Revision tracking records
------------------------------------------------------------
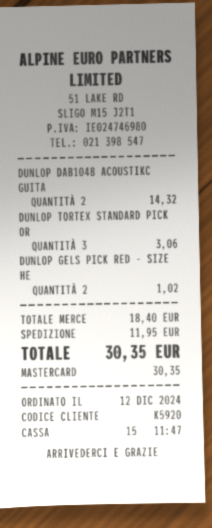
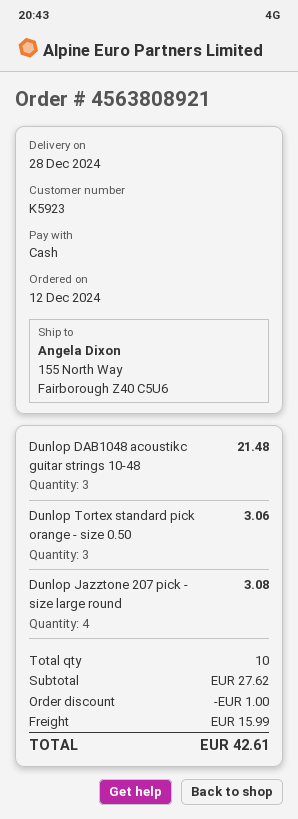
customer number: K5920 -> K5923
payment method: Mastercard -> cash
DUNLOP DAB1048 ACOUSTIKC GUITA: 2 for 14.32 -> 3 for 21.48
DUNLOP GELS PICK RED - SIZE HE: 2 for 1.02 -> none
Dunlop Jazztone 207 pick - size large round: none -> 4 for 3.08
subtotal: 18.40 -> 27.62
discount: none -> 1.00
shipping: 11.95 -> 15.99
total: 30.35 -> 42.61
------------------------------------------------------------
__What you should do__: Among the lines above, which ones hold the string "none"? Show them.

__Response box__:
DUNLOP GELS PICK RED - SIZE HE: 2 for 1.02 -> none
Dunlop Jazztone 207 pick - size large round: none -> 4 for 3.08
discount: none -> 1.00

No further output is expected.